The Head of School asks Sam Brandt, a former student at the exclusive Leverett School and now a long-time English teacher at the school, to investigate a letter from one of Brandt’s classmates which alleges that he was sexually abused by a teacher when he was a student.

That’s the setup for School Days. An exclusive boy’s prep school in Connecticut. Two time lines—the 1960s and the present. Fifteen characters—Sam’s friends and teachers during his student days at Leverett and today’s colleagues. The reader sees the school from both student and teacher perspective. How it was, and how it is.

The plot—was the student abused or not—is secondary. Rather, the novel is a consideration of love and sex, friendship and rivalry, desire and power, and the dance of benevolence and attraction between teacher and student. As the publisher notes, “Sam is flooded with memories of attending Leverette in the sixties: the beautiful reaches of the campus, the constellation of boys whose lives were, at one point, knit up with his own, the support and friendship of his most inspiring mentor, Theodore Gibson, and above all his overwhelming love for his friend Eddie.”

Jonathan Galassi is the chairman of Farrar, Strauss, and Giroux, the former poetry editor of the Paris Review, a former chairman of the Academy of American Poets, and the recipient of a Guggenheim fellowship for poetry. He has published three books of original poetry and translations of the poetry of Eugenio Montale, Giacomo Leopardi, and Primo Levi. His first novel, Muse, set the world of publishing, was published in 2015.

With Galassi’s background as poet and editor, the writing in School Days is superior without calling attention to itself. The book is filled with interesting observations and thoughts. Although Galassi has never been a teacher, here is a representative paragraph:

“Sam loved teaching. True, the kids were unchanging, predictably fresh-faced and self-preoccupied while he and his peers grew ever hoarier and more crotchety. What kept him engaged was the hunger of some of them, their desire to take hold. To devour life whole, with the help of a well-timed nudge or two from their mentors. The moment when a student understands how a book makes its impact not frontally but by stealth, how it imperceptibly changes us, when it does, forever, was for him, as the saying goes, better than sex. He’d seen kids literally come alive, as had happened to him: slough off their families’ need to shroud them in security and open themselves up to riskier ways of becoming themselves, at times with spectacular results. These were the achievements he was proudest of.”

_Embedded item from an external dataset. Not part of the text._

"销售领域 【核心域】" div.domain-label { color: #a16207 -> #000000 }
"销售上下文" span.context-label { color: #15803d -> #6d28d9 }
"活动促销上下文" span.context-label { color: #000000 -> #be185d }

On reflection, School Days seems to spend a lot of time on sex and the adolescent confusion of sex with love, entirely expected in the hothouse of a private boy’s school and turbulent teenage hormones. Sam as a middle-aged man still seems undecided about his own sexuality. He was married, but retains sexual feelings for Eddie and, late in the book is hooking up with men he finds online. (Although, where is it written that you have to decide your own sexuality? That you can be sexually attracted only to people of your own sex?)

Perhaps more importantly, Galassi explores the issue of teacher/student power relations and the opportunities and dangers of abuse. There is also the issue of entitlement. Leverett’s students are entitled. They have affluent, if not wealthy, parents. They are on escalator to an ivy league school; Harvard welcomes them. It influences the way they see themselves and the world.

(I once asked a friend on the staff of a private girls’ school what percentage of their graduates go to college. She looked at me with surprise at my innocence. A hundred percent, she said.)

In an author talk, Galassi said, “Sam has a lot of unfinished business in his life,” and in the last quarter of the book we follow him as he looks up former classmates to try to finish some of that business. I’m not sure he does. In a last, first-person chapter, Sam muses, “We were all . . . trying to slough off the selves we’d been handed and become someone else: to rise and fly where we like, break fully out and away. We never could, though, try as we might.”

Nevertheless, Sam’s effort to do so makes School Days superior and engaging literary fiction.